Record extracts:
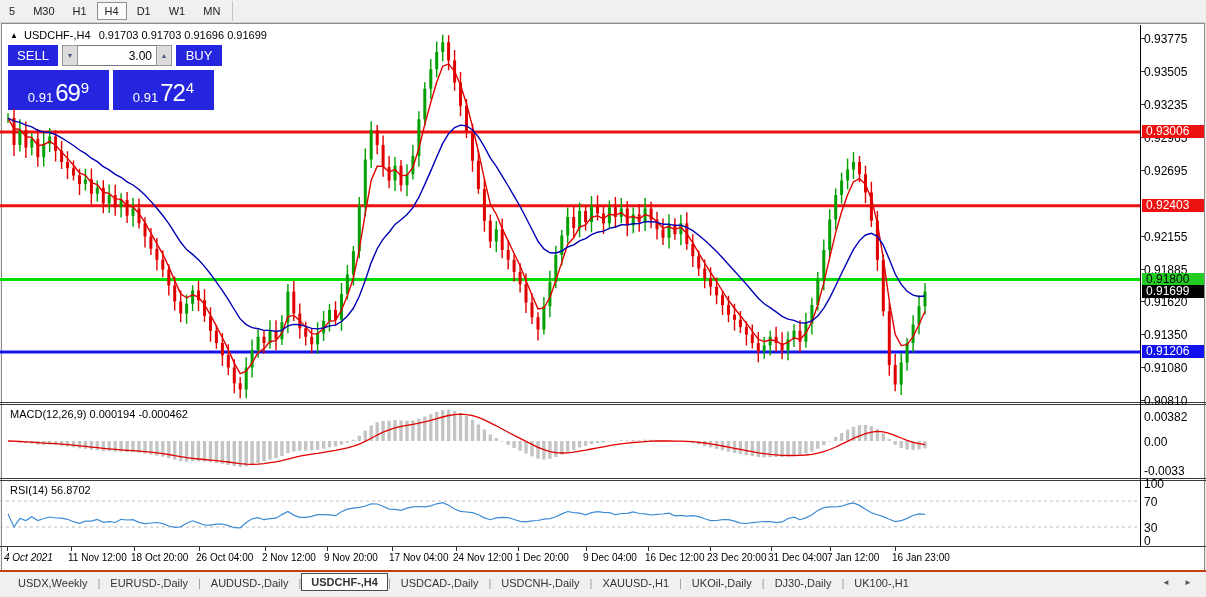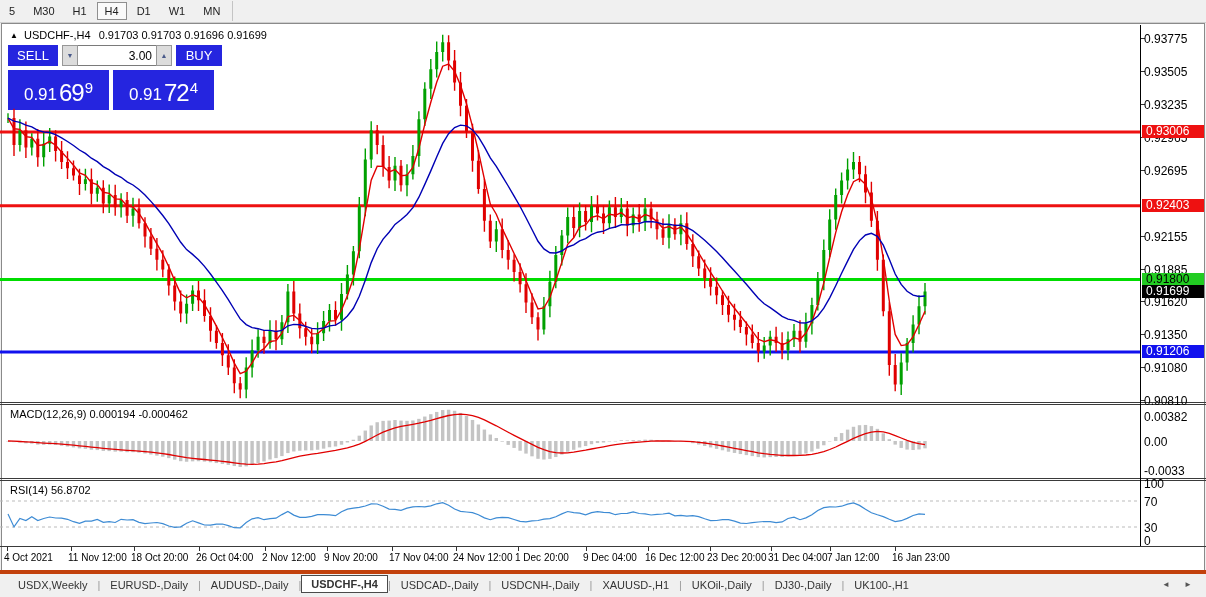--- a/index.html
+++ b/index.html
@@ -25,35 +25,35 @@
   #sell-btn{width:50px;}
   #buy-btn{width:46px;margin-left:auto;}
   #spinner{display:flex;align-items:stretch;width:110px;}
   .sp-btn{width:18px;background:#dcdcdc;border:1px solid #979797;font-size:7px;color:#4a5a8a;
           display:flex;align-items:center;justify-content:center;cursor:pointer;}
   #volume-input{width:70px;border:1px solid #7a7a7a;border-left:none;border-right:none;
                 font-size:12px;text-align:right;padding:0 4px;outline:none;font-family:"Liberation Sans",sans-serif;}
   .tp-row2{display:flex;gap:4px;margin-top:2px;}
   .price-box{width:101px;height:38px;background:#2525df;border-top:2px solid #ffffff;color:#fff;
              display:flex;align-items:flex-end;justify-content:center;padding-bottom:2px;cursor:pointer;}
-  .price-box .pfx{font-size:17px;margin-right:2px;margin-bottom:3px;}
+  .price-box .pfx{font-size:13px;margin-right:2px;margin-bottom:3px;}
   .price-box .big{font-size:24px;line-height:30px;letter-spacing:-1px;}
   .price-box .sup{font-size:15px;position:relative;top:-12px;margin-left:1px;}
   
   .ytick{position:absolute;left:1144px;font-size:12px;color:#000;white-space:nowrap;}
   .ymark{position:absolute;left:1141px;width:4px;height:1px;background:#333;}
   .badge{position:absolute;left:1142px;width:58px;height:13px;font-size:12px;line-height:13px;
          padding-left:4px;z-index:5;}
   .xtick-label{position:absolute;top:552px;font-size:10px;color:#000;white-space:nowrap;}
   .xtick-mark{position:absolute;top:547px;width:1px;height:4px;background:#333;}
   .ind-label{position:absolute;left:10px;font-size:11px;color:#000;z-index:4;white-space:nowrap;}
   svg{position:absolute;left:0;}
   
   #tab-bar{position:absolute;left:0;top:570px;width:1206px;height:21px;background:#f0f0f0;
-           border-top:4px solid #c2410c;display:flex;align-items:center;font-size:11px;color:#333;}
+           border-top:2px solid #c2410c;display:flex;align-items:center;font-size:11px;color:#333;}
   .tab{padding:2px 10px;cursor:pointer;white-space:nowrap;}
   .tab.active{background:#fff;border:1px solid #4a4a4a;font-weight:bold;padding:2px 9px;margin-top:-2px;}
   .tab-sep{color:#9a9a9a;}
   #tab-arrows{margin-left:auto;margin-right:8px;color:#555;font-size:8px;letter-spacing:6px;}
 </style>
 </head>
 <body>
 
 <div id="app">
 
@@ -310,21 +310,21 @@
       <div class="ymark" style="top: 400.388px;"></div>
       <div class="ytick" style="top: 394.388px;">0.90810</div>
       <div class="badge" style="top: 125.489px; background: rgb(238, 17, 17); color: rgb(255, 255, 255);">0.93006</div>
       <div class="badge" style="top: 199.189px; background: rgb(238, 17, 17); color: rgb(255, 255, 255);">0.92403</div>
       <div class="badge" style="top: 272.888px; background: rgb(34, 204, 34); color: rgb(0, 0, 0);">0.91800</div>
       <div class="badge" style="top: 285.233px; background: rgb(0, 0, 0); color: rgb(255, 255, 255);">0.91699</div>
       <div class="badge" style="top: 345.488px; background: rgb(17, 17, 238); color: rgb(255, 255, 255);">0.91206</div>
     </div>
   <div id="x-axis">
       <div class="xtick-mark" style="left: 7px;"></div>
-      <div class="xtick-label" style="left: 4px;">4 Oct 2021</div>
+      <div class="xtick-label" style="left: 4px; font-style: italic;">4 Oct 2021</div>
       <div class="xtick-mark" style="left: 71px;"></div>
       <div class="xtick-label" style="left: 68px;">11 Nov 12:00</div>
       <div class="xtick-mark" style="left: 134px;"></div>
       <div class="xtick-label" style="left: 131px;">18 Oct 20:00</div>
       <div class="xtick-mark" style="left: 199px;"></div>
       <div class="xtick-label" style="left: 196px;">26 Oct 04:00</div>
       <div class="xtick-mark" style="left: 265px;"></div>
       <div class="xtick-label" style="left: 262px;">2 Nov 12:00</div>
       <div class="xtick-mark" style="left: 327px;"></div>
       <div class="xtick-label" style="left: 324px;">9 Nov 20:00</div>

Aim of the exercise: Without copying any picture, repeat the full listing above word for word.

Completed task:
--- a/index.html
+++ b/index.html
@@ -25,35 +25,35 @@
   #sell-btn{width:50px;}
   #buy-btn{width:46px;margin-left:auto;}
   #spinner{display:flex;align-items:stretch;width:110px;}
   .sp-btn{width:18px;background:#dcdcdc;border:1px solid #979797;font-size:7px;color:#4a5a8a;
           display:flex;align-items:center;justify-content:center;cursor:pointer;}
   #volume-input{width:70px;border:1px solid #7a7a7a;border-left:none;border-right:none;
                 font-size:12px;text-align:right;padding:0 4px;outline:none;font-family:"Liberation Sans",sans-serif;}
   .tp-row2{display:flex;gap:4px;margin-top:2px;}
   .price-box{width:101px;height:38px;background:#2525df;border-top:2px solid #ffffff;color:#fff;
              display:flex;align-items:flex-end;justify-content:center;padding-bottom:2px;cursor:pointer;}
-  .price-box .pfx{font-size:17px;margin-right:2px;margin-bottom:3px;}
+  .price-box .pfx{font-size:13px;margin-right:2px;margin-bottom:3px;}
   .price-box .big{font-size:24px;line-height:30px;letter-spacing:-1px;}
   .price-box .sup{font-size:15px;position:relative;top:-12px;margin-left:1px;}
   
   .ytick{position:absolute;left:1144px;font-size:12px;color:#000;white-space:nowrap;}
   .ymark{position:absolute;left:1141px;width:4px;height:1px;background:#333;}
   .badge{position:absolute;left:1142px;width:58px;height:13px;font-size:12px;line-height:13px;
          padding-left:4px;z-index:5;}
   .xtick-label{position:absolute;top:552px;font-size:10px;color:#000;white-space:nowrap;}
   .xtick-mark{position:absolute;top:547px;width:1px;height:4px;background:#333;}
   .ind-label{position:absolute;left:10px;font-size:11px;color:#000;z-index:4;white-space:nowrap;}
   svg{position:absolute;left:0;}
   
   #tab-bar{position:absolute;left:0;top:570px;width:1206px;height:21px;background:#f0f0f0;
-           border-top:4px solid #c2410c;display:flex;align-items:center;font-size:11px;color:#333;}
+           border-top:2px solid #c2410c;display:flex;align-items:center;font-size:11px;color:#333;}
   .tab{padding:2px 10px;cursor:pointer;white-space:nowrap;}
   .tab.active{background:#fff;border:1px solid #4a4a4a;font-weight:bold;padding:2px 9px;margin-top:-2px;}
   .tab-sep{color:#9a9a9a;}
   #tab-arrows{margin-left:auto;margin-right:8px;color:#555;font-size:8px;letter-spacing:6px;}
 </style>
 </head>
 <body>
 
 <div id="app">
 
@@ -310,21 +310,21 @@
       <div class="ymark" style="top: 400.388px;"></div>
       <div class="ytick" style="top: 394.388px;">0.90810</div>
       <div class="badge" style="top: 125.489px; background: rgb(238, 17, 17); color: rgb(255, 255, 255);">0.93006</div>
       <div class="badge" style="top: 199.189px; background: rgb(238, 17, 17); color: rgb(255, 255, 255);">0.92403</div>
       <div class="badge" style="top: 272.888px; background: rgb(34, 204, 34); color: rgb(0, 0, 0);">0.91800</div>
       <div class="badge" style="top: 285.233px; background: rgb(0, 0, 0); color: rgb(255, 255, 255);">0.91699</div>
       <div class="badge" style="top: 345.488px; background: rgb(17, 17, 238); color: rgb(255, 255, 255);">0.91206</div>
     </div>
   <div id="x-axis">
       <div class="xtick-mark" style="left: 7px;"></div>
-      <div class="xtick-label" style="left: 4px;">4 Oct 2021</div>
+      <div class="xtick-label" style="left: 4px; font-style: italic;">4 Oct 2021</div>
       <div class="xtick-mark" style="left: 71px;"></div>
       <div class="xtick-label" style="left: 68px;">11 Nov 12:00</div>
       <div class="xtick-mark" style="left: 134px;"></div>
       <div class="xtick-label" style="left: 131px;">18 Oct 20:00</div>
       <div class="xtick-mark" style="left: 199px;"></div>
       <div class="xtick-label" style="left: 196px;">26 Oct 04:00</div>
       <div class="xtick-mark" style="left: 265px;"></div>
       <div class="xtick-label" style="left: 262px;">2 Nov 12:00</div>
       <div class="xtick-mark" style="left: 327px;"></div>
       <div class="xtick-label" style="left: 324px;">9 Nov 20:00</div>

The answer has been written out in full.